This post is in response to the interview with Rick Rule at The Daily Bell. I attempted to post it on the site, but again had difficulty.
The original Daily Bell article can be found here:
http://www.thedailybell.com/1184/Rick-Rule-on-Bail-Outs-Business-Cycles-and-10-More-Years-of-a-Golden-Bull.html
In deference to Weeble, I will keep my post short. I also will second (or third, or fourth) Weeble's comment that the Daily Bell writes wonderfully well. I myself have nitpicked one or two items that seemed flawed philosophically, however after the hundreds of articles I have read, to nitpick one or two makes clear the exemplery quality of the work.
Inflation or deflation -- as the Daily Bell makes clear -- define the terms. In the only true (Austrian) sense, it is defined via the money supply. In this case, we have inflation, and will only have inflation. The central banks will create more money and as long as CPI doesn't grow they won't slow down. The worst (best), they eventually slow down when the CPI takes off. They will not stop or certainly not reverse.
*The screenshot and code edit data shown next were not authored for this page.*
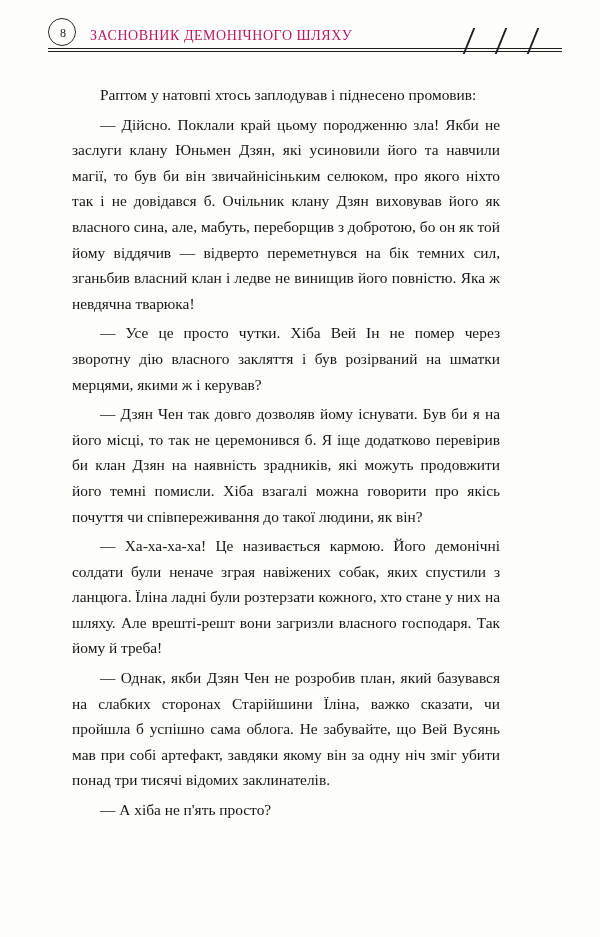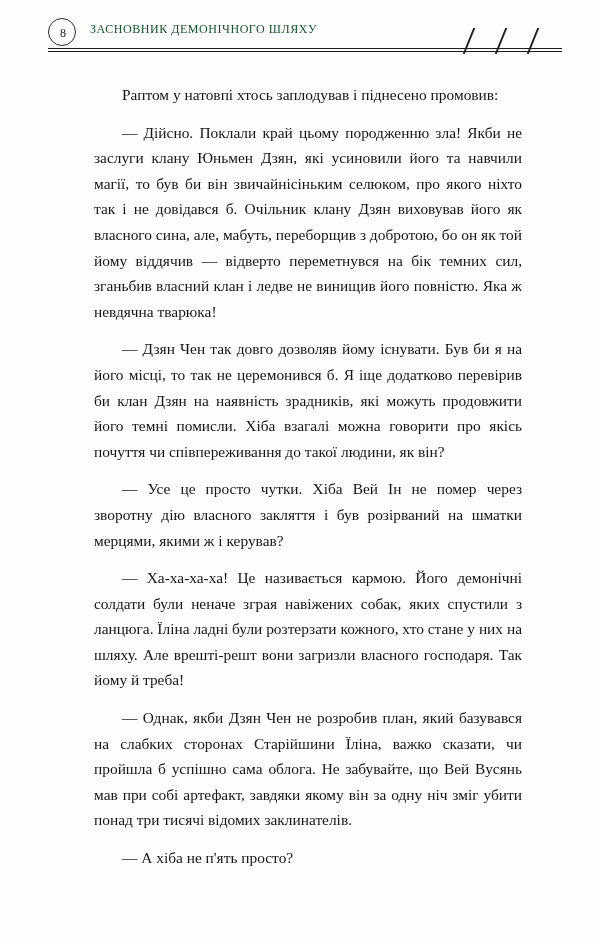"ЗАСНОВНИК ДЕМОНІЧНОГО ШЛЯХУ" .header-title { color: #14532d -> #be185d; font-size: 12px -> 14px; top: 8px -> 14px }
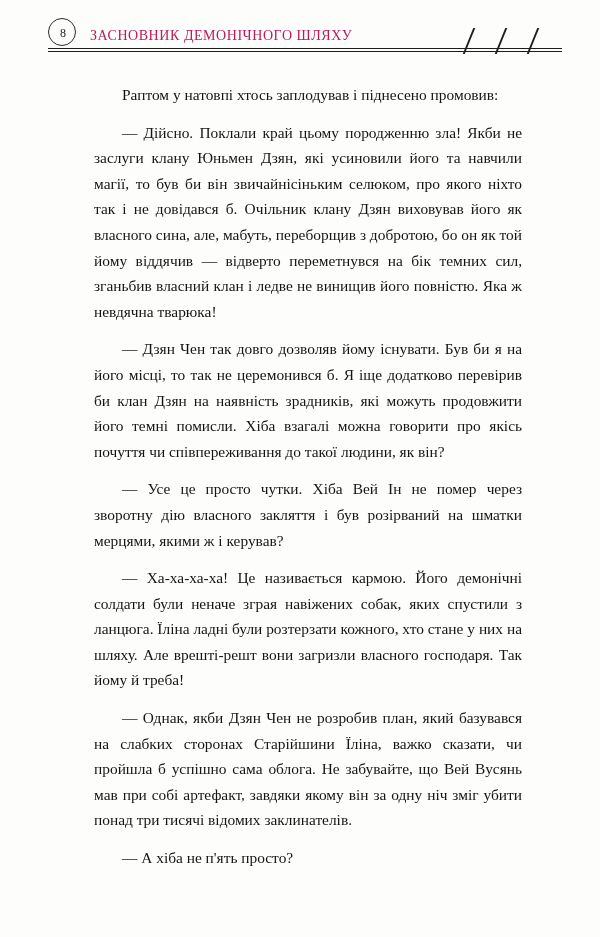"Раптом у натовпі хтось заплодував" .content { left: 94px -> 72px }
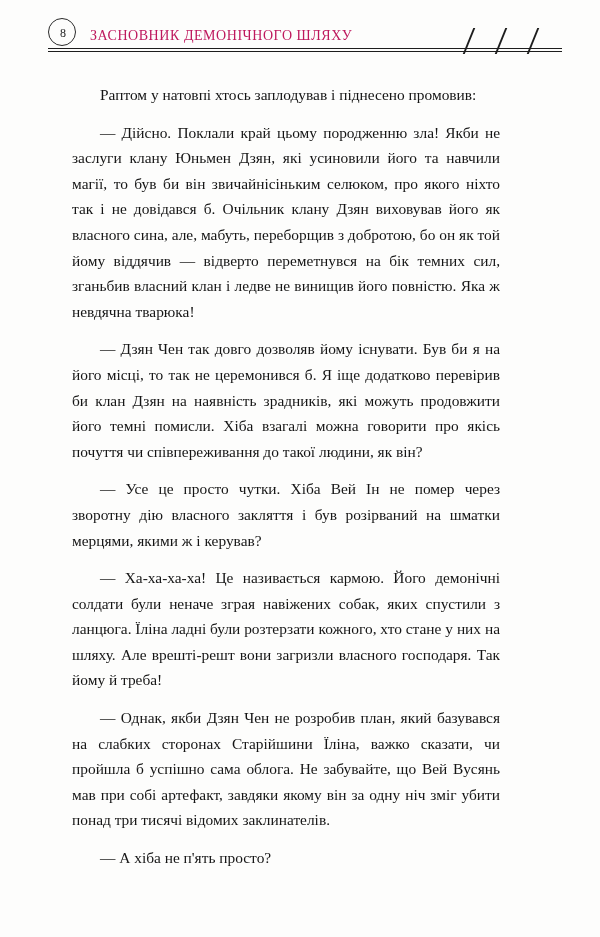"— Дійсно. Поклали край цьому" p + p { margin-top: 12px -> 4px }
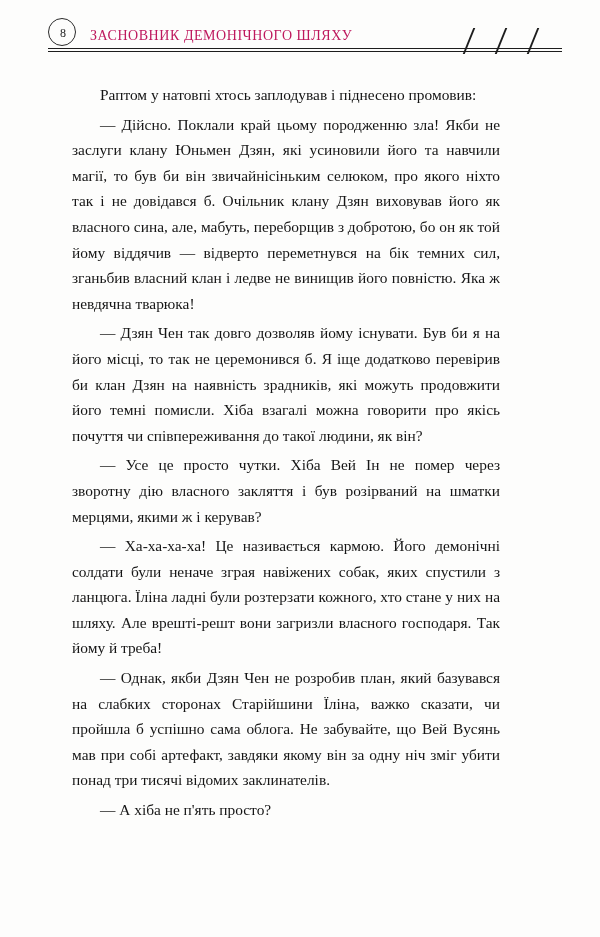"— Дзян Чен так довго" p { order: before "— Усе це просто чутки." -> after "— Усе це просто чутки." }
If defined via the CPI or some such, again we have only had inflation and will only have inflation. Even Japan (the darling of the deflationist camp) has never had more than a percent or two of price deflation in a year or two over the last 20 years...statistically insignificant.
Where I believe there is merit in the deflation camp is in asset prices and certain other areas wherever fiat has ruled: housing prices, college tuition, various financial assets, etc. I don't believe gold will be affected in this, or if so to a relatively minor degree.
Now, if one really believes in deflation (any of the above definitions) why would you own gold? By definition, with deflation your dollar (or swissie or euro) will buy more (of whatever) tomorrow than today. What reason would I have to own gold -- subject to various tax and control issues, when I can hold currency that will increase in value at no cost, no tax ramifications, no political risks?
There is no reason if you believe in deflation. Deflation does not destroy the currency. If you believe it will destroy the currency, then by definition you believe we are headed for inflation, not deflation. A destroyed currency cannot buy what it used to buy (if it can even buy anything at all). This is inflation in any definition you want to choose.